For the hospital was in the hands of a hurrying crowd, who were strapping up bedding and cooking-pots, lamps and linen, calling to one another up and down the staircases in subdued voices, and bringing the sick from the upper wards as ants bring eggs out of a broken hill, six or eight to each man—some holding bunches of marigold flowers in their hands, and pausing to mutter prayers at each step, others peering fearfully into the dispensary, and yet others drawing water from the well and pouring it out around the beds.

In the centre of the courtyard, as naked as the lunatic who had once lived there, sat an ash-smeared, long-haired, eagle-taloned, half-mad, wandering native priest, and waved above his head his buckhorn staff, sharp as a lance at one end, while he chanted in a loud monotonous voice some song that drove the men and women to work more quickly.

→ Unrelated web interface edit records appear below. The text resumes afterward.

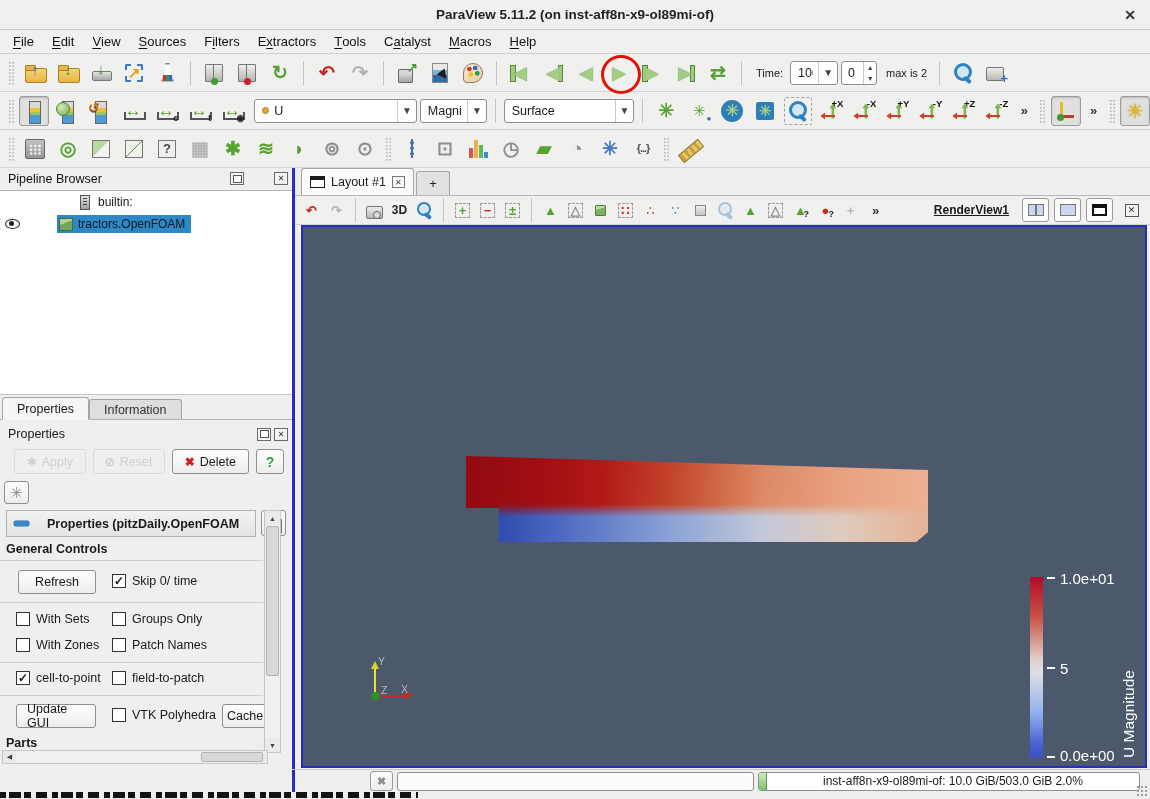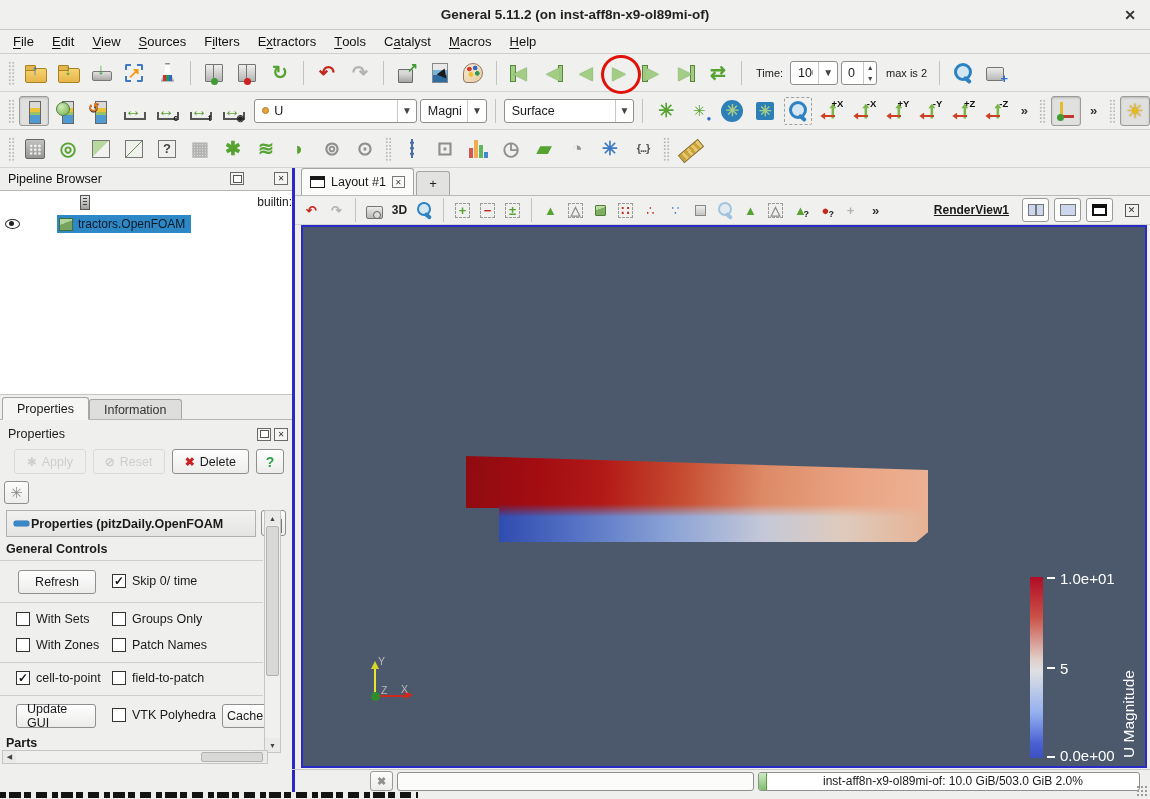--- a/index.html
+++ b/index.html
@@ -220,7 +220,7 @@
 <body>
 
 <div class="abs titlebar">
-  <span>General 5.11.2 (on inst-aff8n-x9-ol89mi-of)</span>
+  <span>ParaView 5.11.2 (on inst-aff8n-x9-ol89mi-of)</span>
   <span class="win-close">✕</span>
 </div>
 

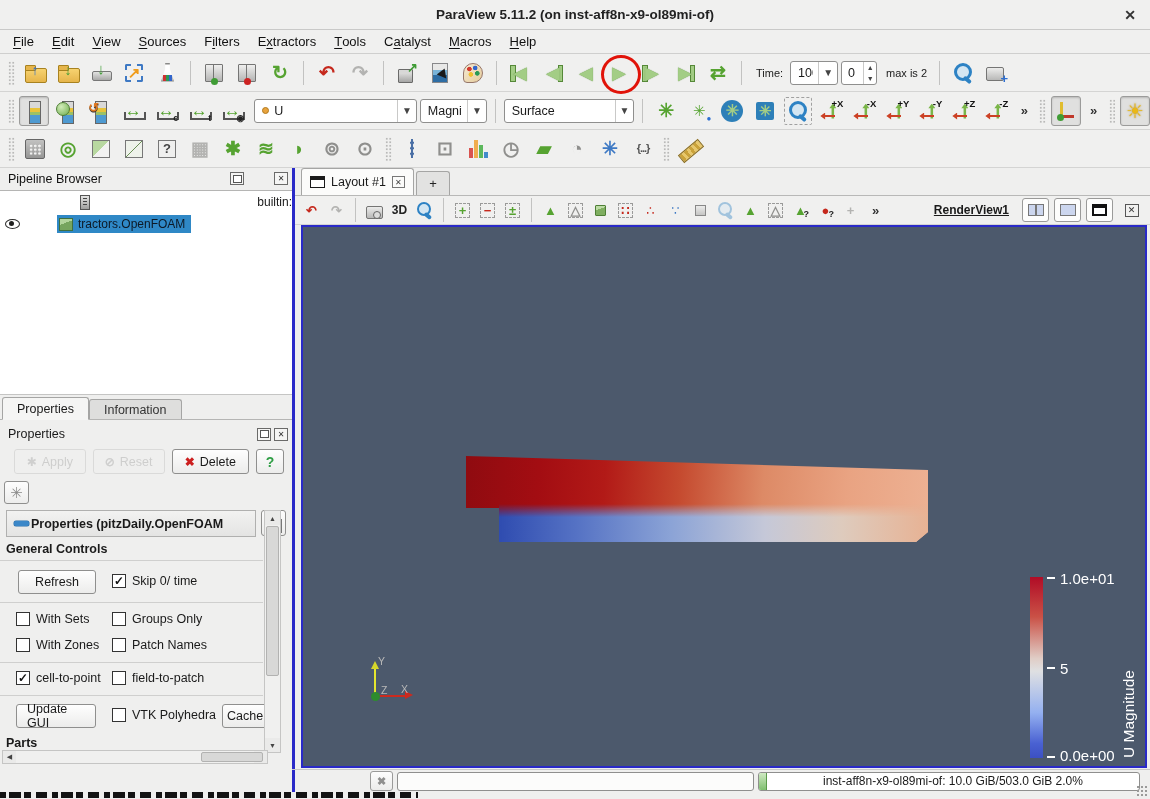--- a/index.html
+++ b/index.html
@@ -124,7 +124,7 @@
   .dkbtn { width:14px; height:13px; border:1px solid #6a6a69; background:#f5f5f4; margin-left:3px; position:relative; display:flex; align-items:center; justify-content:center; font-size:8px; color:#333; }
   .dkbtn.flt::before { content:""; width:7px; height:6px; border:1px solid #555; background:#fff; }
   .treearea { position:absolute; left:0; top:22px; width:292px; height:205px; background:#ffffff; border-top:1px solid #b5b5b4; border-bottom:1px solid #c5c5c4; }
-  .trow { position:relative; height:22px; display:flex; align-items:center; font-size:12px;justify-content:space-between; }
+  .trow { position:relative; height:22px; display:flex; align-items:center; font-size:12px; }
   .srvicon { width:10px; height:15px; background:linear-gradient(#e5e5e4,#9f9f9e); border:1px solid #555; margin:0 8px 0 80px; position:relative; }
   .srvicon::before { content:""; position:absolute; left:2px; top:2px; width:4px; height:1.6px; background:#444; box-shadow:0 3px 0 #444,0 6px 0 #444; }
   .eyeic { width:15px; height:10px; border:1.6px solid #2b2b2a; border-radius:50%; margin:0 0 0 5px; position:relative; background:#fff; }

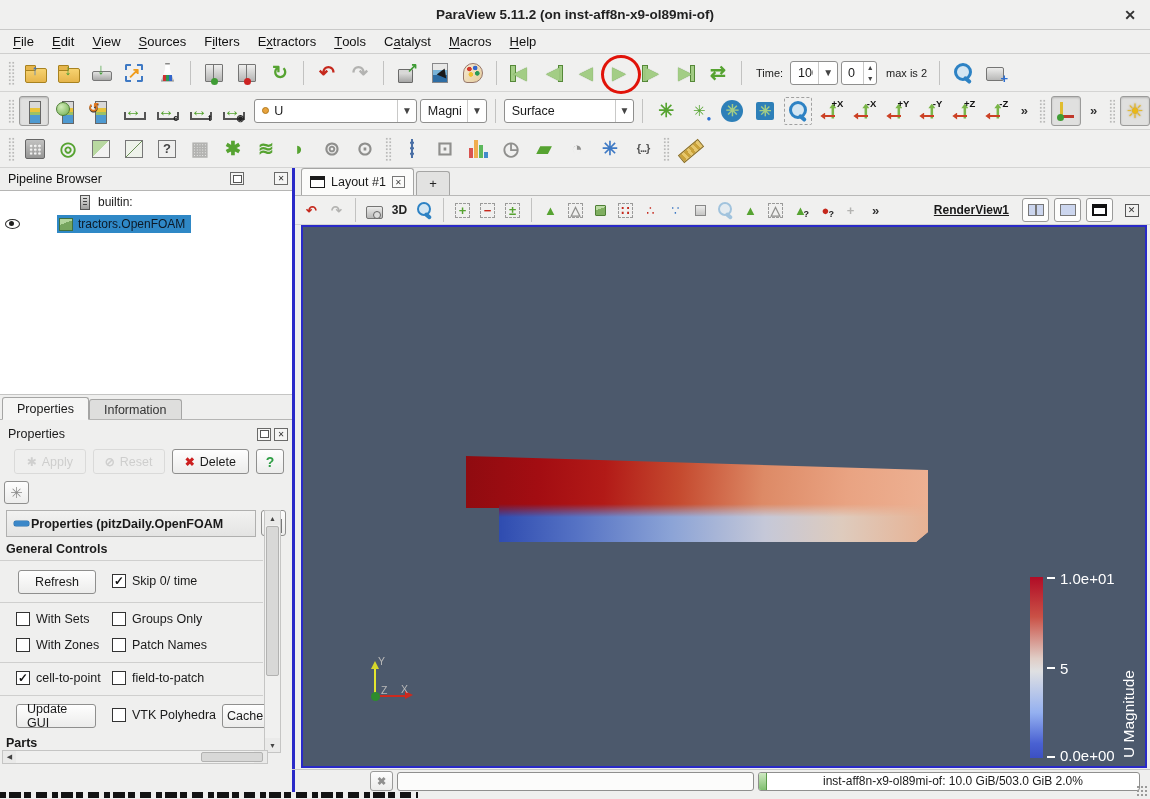--- a/index.html
+++ b/index.html
@@ -150,7 +150,7 @@
   .searchbox { flex:1; height:23px; border:1px solid #8f8f8e; border-radius:3px; background:#fff; font-size:12.5px; color:#4c4c4b; padding:0 6px; font-family:"Liberation Sans",sans-serif; }
   .gearbtn { width:25px; height:23px; border:1px solid #8f8f8e; border-radius:3px; background:linear-gradient(#fdfdfd,#ededec); display:flex; align-items:center; justify-content:center; color:#8a8a89; font-size:15px; }
   .secrow { position:absolute; left:6px; top:342px; width:280px; height:27px; display:flex; gap:5px; }
-  .sechdr { flex:1; border:1px solid #b0b0af; background:linear-gradient(#f2f2f1,#e4e4e3); display:flex; align-items:center; gap:2px; padding:0 7px; font-weight:bold; font-size:12.5px; overflow:hidden; white-space:nowrap; }
+  .sechdr { flex:1; border:1px solid #b0b0af; background:linear-gradient(#f2f2f1,#e4e4e3); display:flex; align-items:center; gap:18px; padding:0 7px; font-weight:bold; font-size:12.5px; overflow:hidden; white-space:nowrap; }
   .eqicon { width:15px; height:5px; background:#3b87c8; border-radius:2px; flex:none; box-shadow:0 0 0 0.5px #2a6ea8; }
   .copybtn { width:25px; height:26px; border:1px solid #8f8f8e; border-radius:3px; background:linear-gradient(#fdfdfd,#ededec); position:relative; }
   .copybtn::before { content:""; position:absolute; left:5px; top:4px; width:9px; height:12px; border:1px solid #777; background:#fff; }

As Kate faced him, white with wrath, her eyes blazing, the song turned to a yelp of fierce hatred.

She dashed among the women swiftly—her own women, who she thought had grown to love her. But their relatives were about them, and Kate was thrust back by a bare-shouldered, loud-voiced dweller of the out-villages in the heart of the desert.

The man had no intention of doing her harm, but the woman of the desert slashed him across the face with her knife, and he withdrew howling.

‘Let me speak to them,’ said Kate, and the woman beside her quelled the clamour of the crowd with uplifted hands. Only the priest continued his song. Kate strode toward him, her little figure erect and quivering, crying in the vernacular, ‘Be silent, thou, or I will find means to close thy mouth!’